• [PROMPT]: Could you repeat all of the entries below word for word, apart from the pictures?

• [ENTRIES SHOWN]:
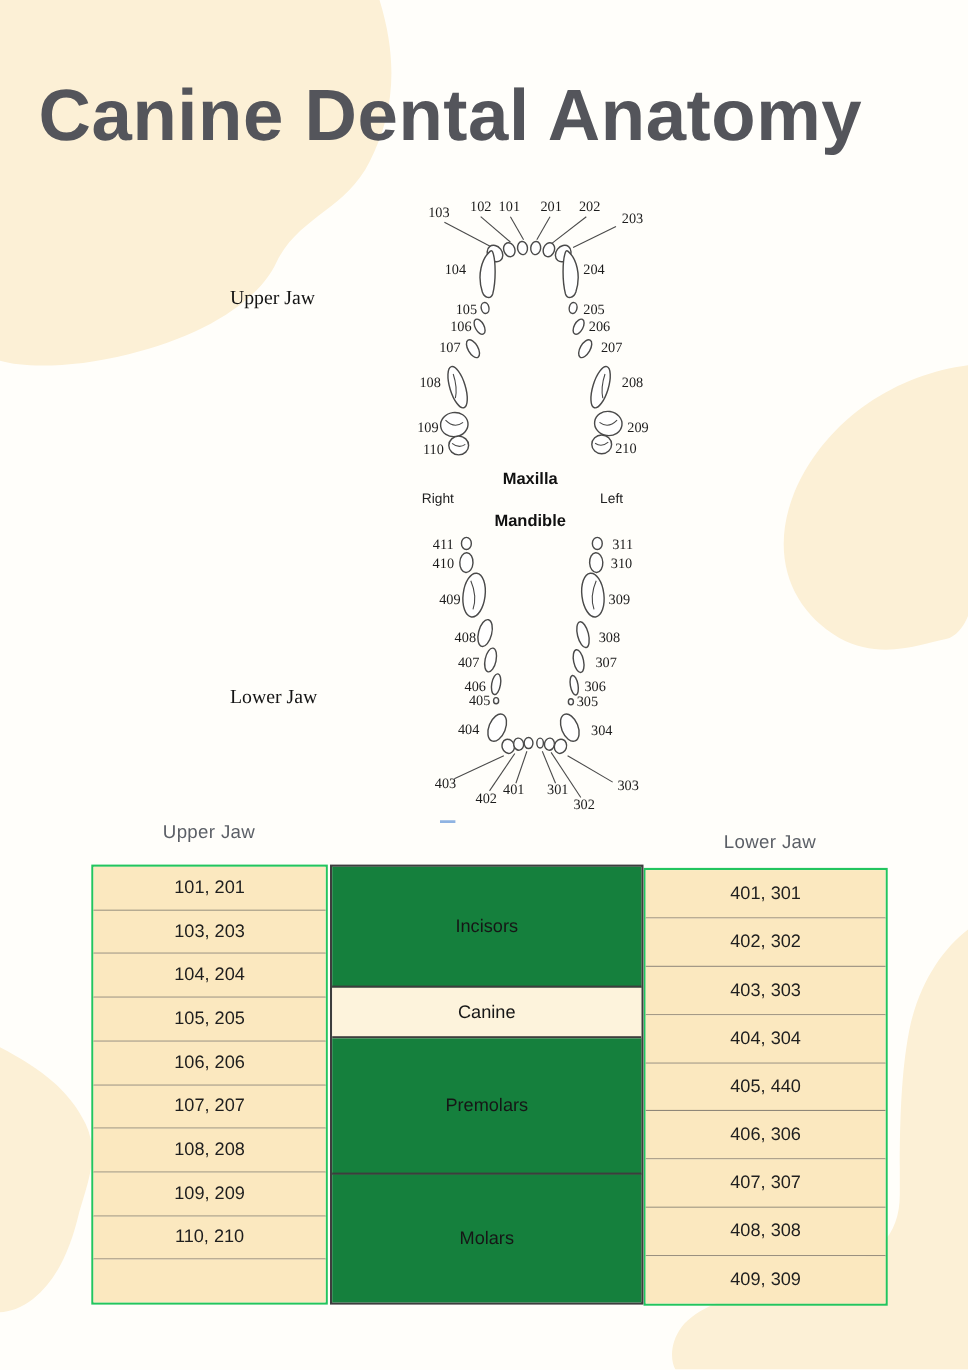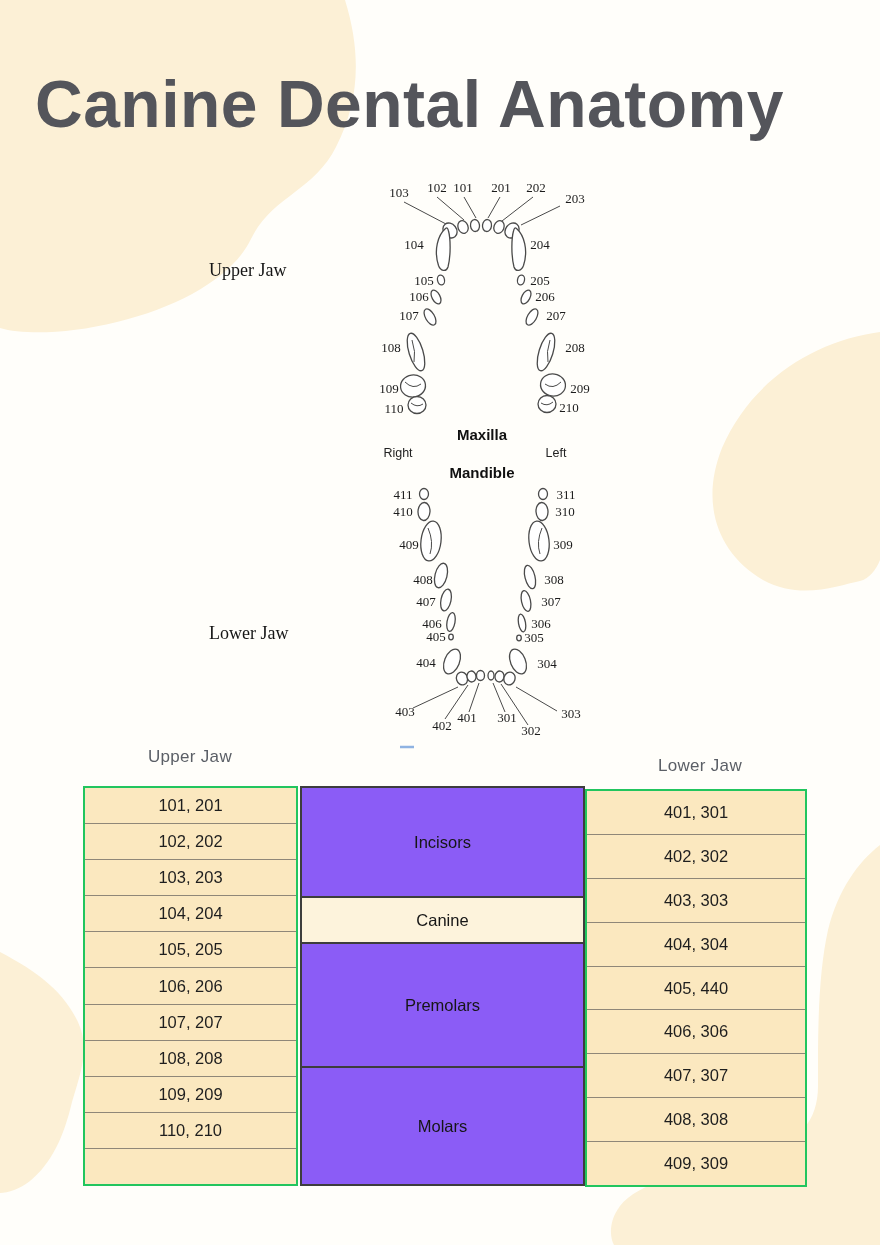--- a/index.html
+++ b/index.html
@@ -306,7 +306,6 @@
 
 <div class="num-table left">
   <div class="cell">101, 201</div>
-  <div class="cell">102, 202</div>
   <div class="cell">103, 203</div>
   <div class="cell">104, 204</div>
   <div class="cell">105, 205</div>

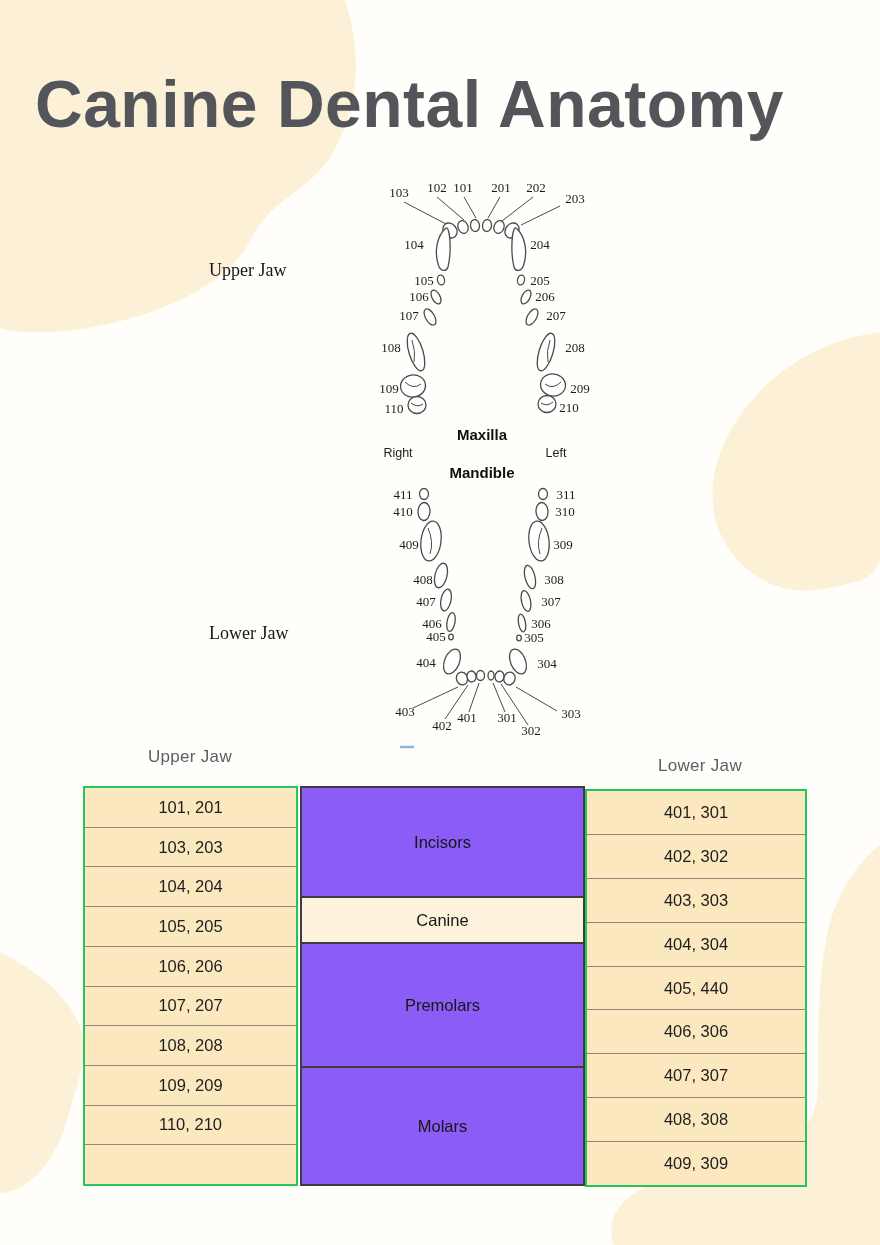--- a/index.html
+++ b/index.html
@@ -72,7 +72,7 @@
   }
   .cat {
     display: flex; align-items: center; justify-content: center;
-    font-size: 16.5px; color: #161616; background: #8b5cf6;
+    font-size: 16.5px; color: #161616; background: #15803d;
     border-bottom: 2px solid #3d3d3d;
   }
   .cat:last-child { border-bottom: none; }

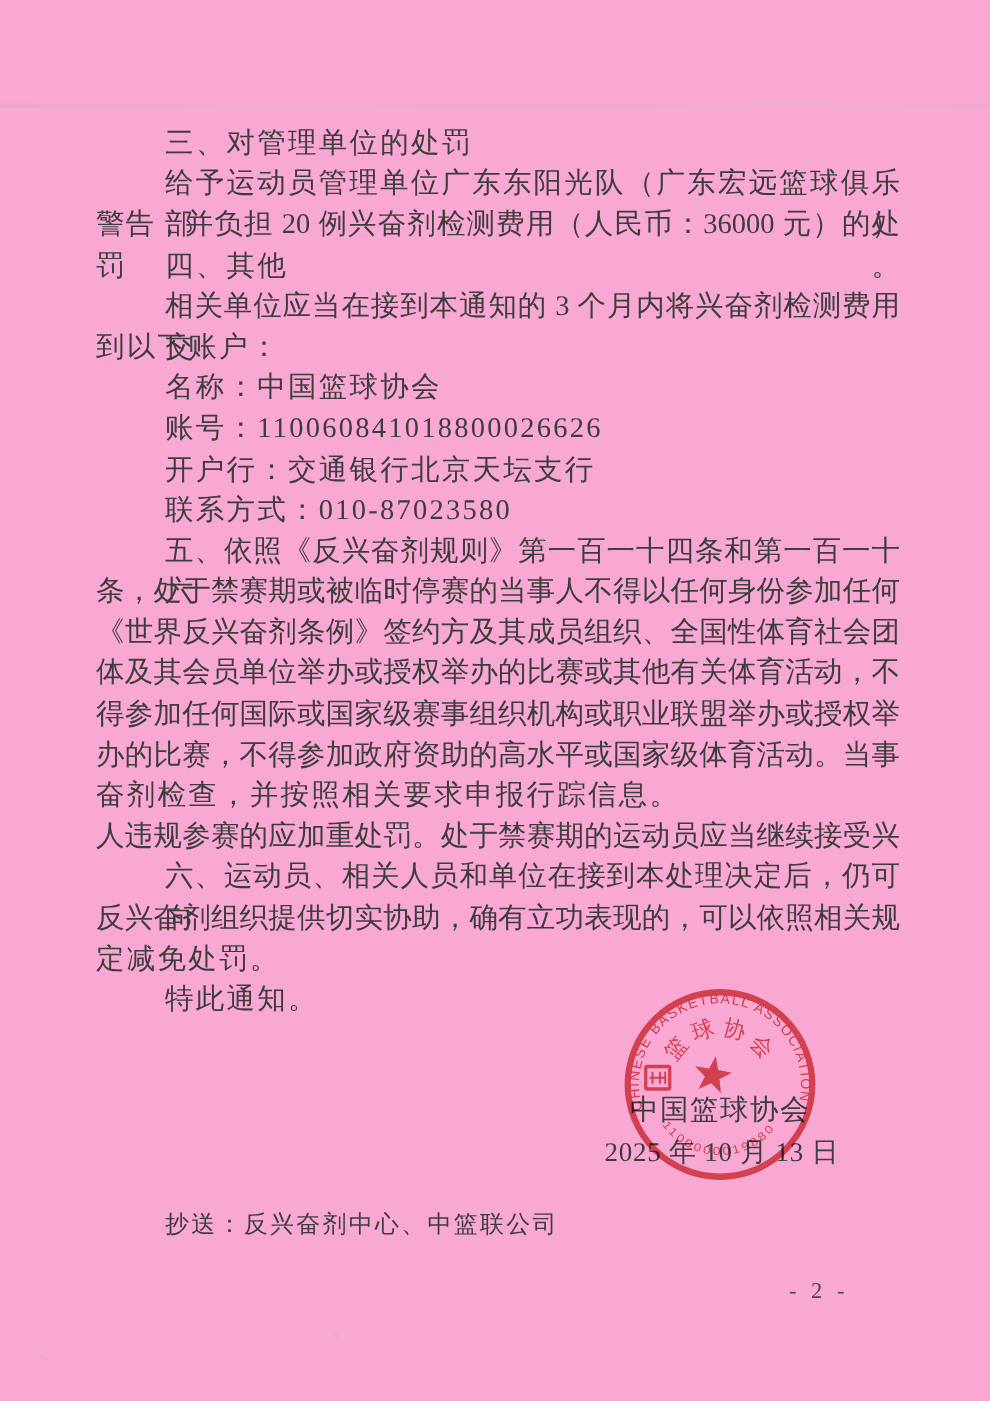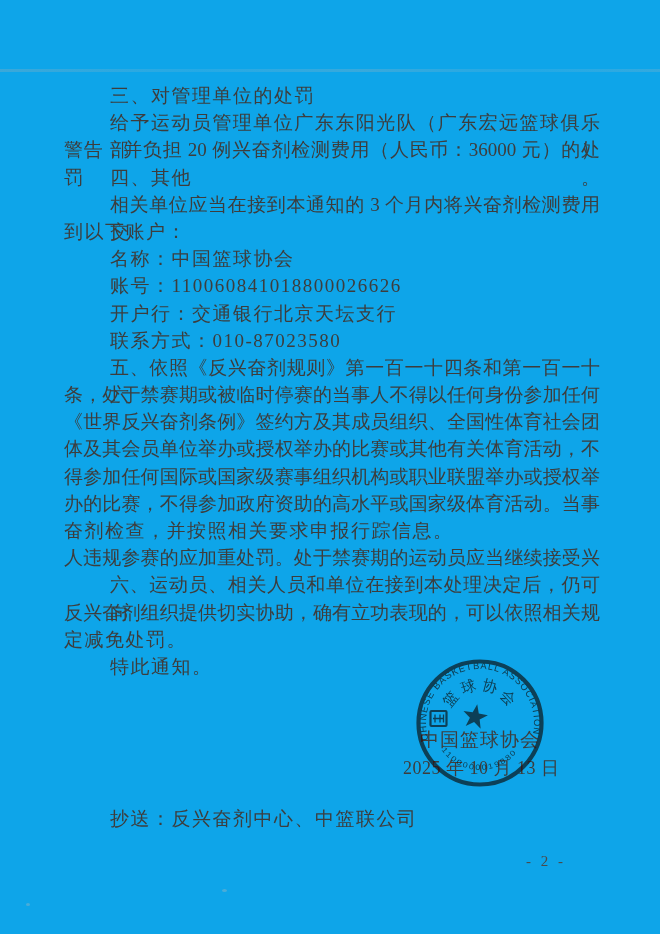--- a/index.html
+++ b/index.html
@@ -7,7 +7,7 @@
     position:relative;
     width:660px;height:934px;
     margin:0 auto;
-    background:#0ea5e9;
+    background:#f9a8d4;
     overflow:hidden;
     font-family:"Liberation Serif","DejaVu Serif",serif;
     color:#3d3d3d;

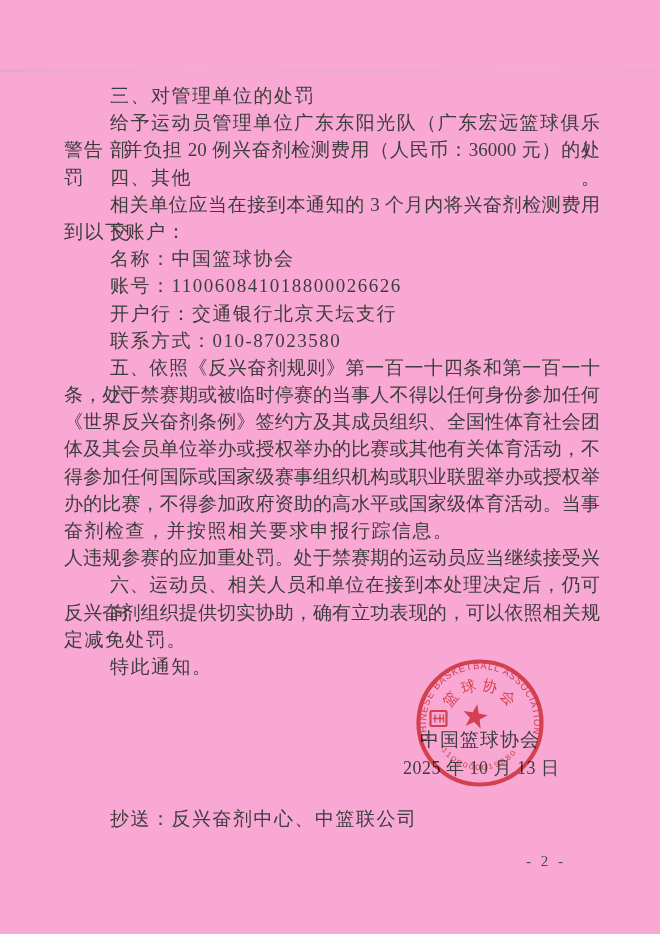--- a/index.html
+++ b/index.html
@@ -45,7 +45,7 @@
   }
   .cc-line{
     position:absolute;left:110px;top:806px;
-    font-size:19px;letter-spacing:1.5px;white-space:nowrap;
+    font-size:16px;letter-spacing:1.5px;white-space:nowrap;
   }
   .page-number{
     position:absolute;right:94px;top:853px;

• [WRITTEN REPLY]:
--- a/index.html
+++ b/index.html
@@ -306,7 +306,6 @@
 
 <div class="num-table left">
   <div class="cell">101, 201</div>
-  <div class="cell">102, 202</div>
   <div class="cell">103, 203</div>
   <div class="cell">104, 204</div>
   <div class="cell">105, 205</div>

--- a/index.html
+++ b/index.html
@@ -72,7 +72,7 @@
   }
   .cat {
     display: flex; align-items: center; justify-content: center;
-    font-size: 16.5px; color: #161616; background: #8b5cf6;
+    font-size: 16.5px; color: #161616; background: #15803d;
     border-bottom: 2px solid #3d3d3d;
   }
   .cat:last-child { border-bottom: none; }

--- a/index.html
+++ b/index.html
@@ -7,7 +7,7 @@
     position:relative;
     width:660px;height:934px;
     margin:0 auto;
-    background:#0ea5e9;
+    background:#f9a8d4;
     overflow:hidden;
     font-family:"Liberation Serif","DejaVu Serif",serif;
     color:#3d3d3d;

--- a/index.html
+++ b/index.html
@@ -45,7 +45,7 @@
   }
   .cc-line{
     position:absolute;left:110px;top:806px;
-    font-size:19px;letter-spacing:1.5px;white-space:nowrap;
+    font-size:16px;letter-spacing:1.5px;white-space:nowrap;
   }
   .page-number{
     position:absolute;right:94px;top:853px;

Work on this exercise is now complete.